The first thing Maria felt was relief and thankfulness.
“I am so blessed and I believe I’ve been healed,” she said.
Ever upbeat, she provided lunch and a big cake for all of the medical team who helped her through her journey.
“That’s who she is,” Benjamin said.
He took a bouquet of flowers to the party, he said, “because we were celebrating.”
Next steps
Maria retired on Thanksgiving evening, 2019. Yes, she worked her regular shift after Thanksgiving dinner. Benjamin, who was 70 at that time, had also recently retired after a 50-year career in the structural steel business.
Benjamin also said that he is as happy now as he has ever been.

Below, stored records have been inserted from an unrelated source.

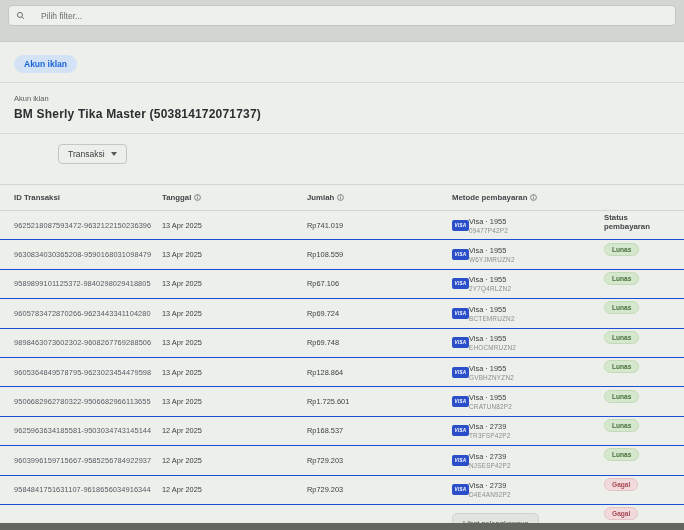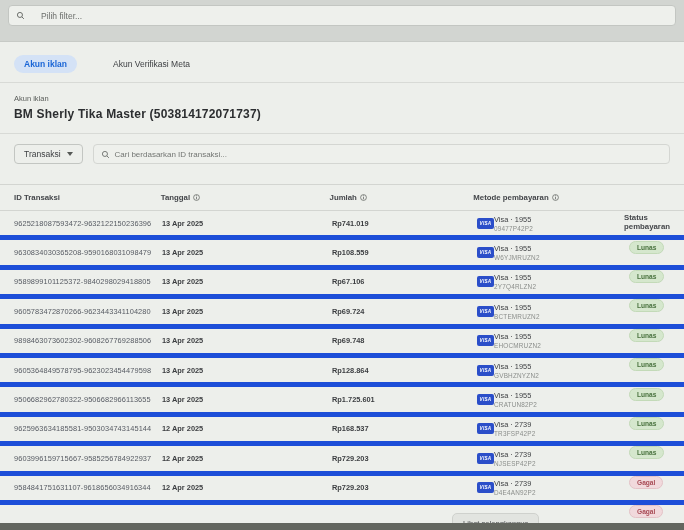--- a/index.html
+++ b/index.html
@@ -102,7 +102,6 @@
 
   <div class="tabs">
     <div class="tab active">Akun iklan</div>
-    <div class="tab">Akun Verifikasi Meta</div>
   </div>
 
   <div class="acct">

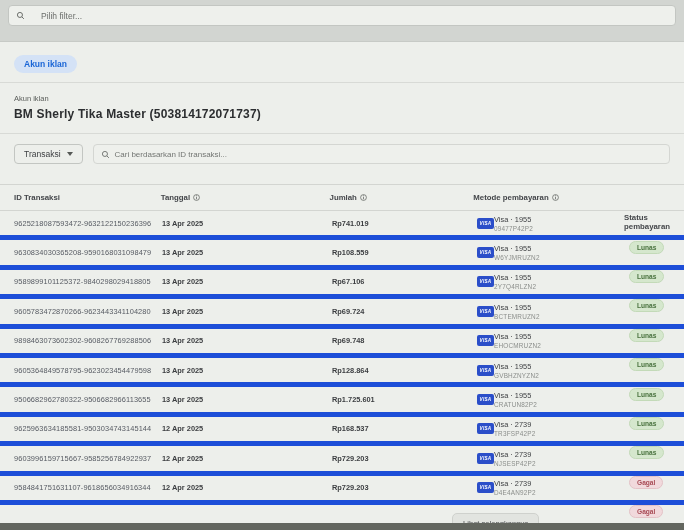--- a/index.html
+++ b/index.html
@@ -35,7 +35,7 @@
   .dd-btn {
     display:flex; align-items:center; gap:6px;
     background:#edefeb; border:1px solid #c3c6c2; border-radius:4px;
-    height:20px; padding:0 9px; font-size:8.5px; color:#3f4144; cursor:pointer;
+    height:20px; padding:0 9px; font-size:8.5px; color:#3f4144; cursor:pointer;margin-left:44px;
   }
   .caret { width:0; height:0; border-left:3.5px solid transparent;
            border-right:3.5px solid transparent; border-top:4px solid #555855; }

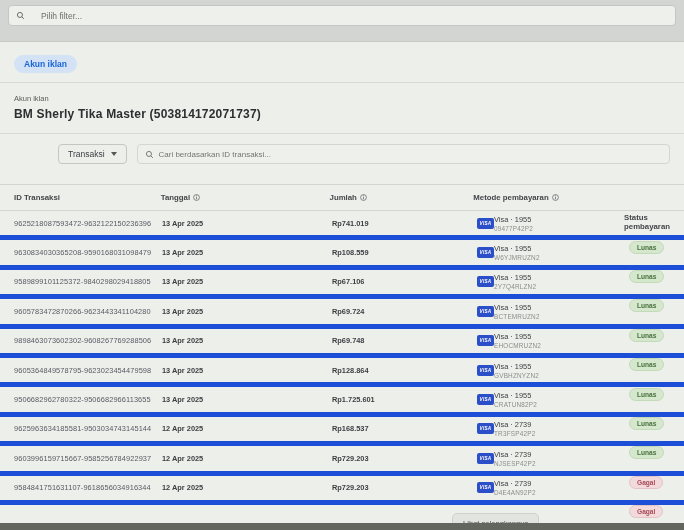--- a/index.html
+++ b/index.html
@@ -114,13 +114,6 @@
       <span>Transaksi</span>
       <span class="caret"></span>
     </button>
-    <div class="search-tx">
-      <svg class="icon-svg" viewBox="0 0 16 16" width="9" height="9">
-          <circle cx="7" cy="7" r="4.5" fill="none" stroke="#6b6e6b" stroke-width="1.6"></circle>
-          <line x1="10.4" y1="10.4" x2="14" y2="14" stroke="#6b6e6b" stroke-width="1.6"></line>
-        </svg>
-      <span class="ph">Cari berdasarkan ID transaksi...</span>
-    </div>
   </div>
 
   <div class="table">

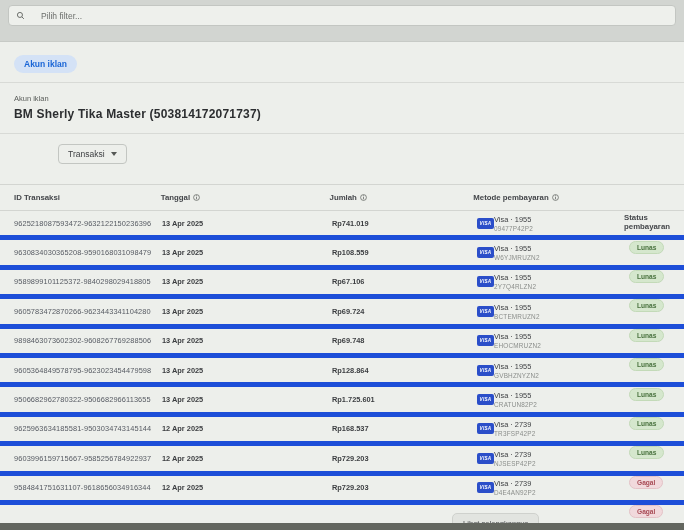--- a/index.html
+++ b/index.html
@@ -54,7 +54,7 @@
   }
   .col-id { width:148px; }
   .col-date { width:145px; }
-  .col-amt { width:145px;margin-left:25px; }
+  .col-amt { width:145px; }
   .col-pay { width:152px; }
   .col-st { flex:1;margin-top:48px; }
   .hcell { display:flex; align-items:center; gap:3px; }

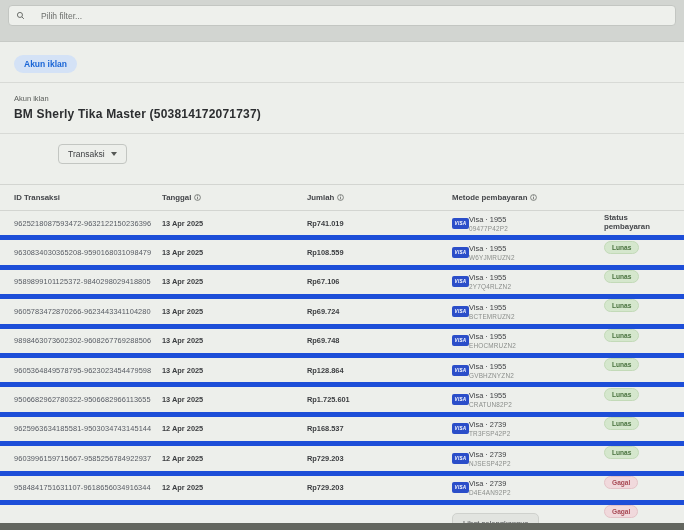--- a/index.html
+++ b/index.html
@@ -58,7 +58,7 @@
   .col-pay { width:152px; }
   .col-st { flex:1;margin-top:48px; }
   .hcell { display:flex; align-items:center; gap:3px; }
-  .trow { height:29.4px; border-bottom:5px solid #1d4ed8; font-size:7.4px; }
+  .trow { height:29.4px; border-bottom:1px solid #1d4ed8; font-size:7.4px; }
   .cell-id { color:#565a62; letter-spacing:.1px; }
   .cell-date, .cell-amt { color:#3c3e41;font-weight:bold; }
   .pay { display:flex; align-items:center; }

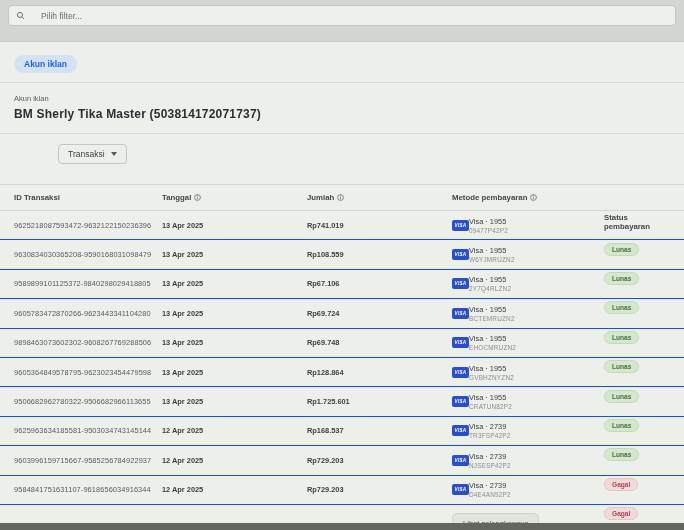--- a/index.html
+++ b/index.html
@@ -60,7 +60,7 @@
   .hcell { display:flex; align-items:center; gap:3px; }
   .trow { height:29.4px; border-bottom:1px solid #1d4ed8; font-size:7.4px; }
   .cell-id { color:#565a62; letter-spacing:.1px; }
-  .cell-date, .cell-amt { color:#3c3e41;font-weight:bold; }
+  .cell-date, .cell-amt { color:#3c3e41; }
   .pay { display:flex; align-items:center; }
   .visa-badge {
     width:17px; height:11px; background:#2b4ec9; border-radius:2px;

“Maria is one of those people you just want to be around,” he said.
“She inspires me, my family, our neighbors and our church family at Beech Grove Baptist in Hayes, Va.,” he added. “And, she has made them more aware of this disease and how to beat it.”
Maria and Benjamin had been married at that time almost six years.
During these years, their annual cookout for their neighbors has grown from about 30 people to 70.
“It’s because of Maria’s upbeat personality,” Benjamin explained, obviously so proud of his wife and the way she has influenced and inspired everyone she meets.
Benjamin also said that he and Maria had always wanted to go on a cruise.
“So I gave her one for her birthday,” he said, “a cruise to Cuba!”
Maria’s cancer intervened and the trip had to be cancelled.
“But,” Benjamin added, “we’re finally going on a cruise next year, but not Cuba. Cancer took that first one from us but it didn’t defeat us. This time we’re going!”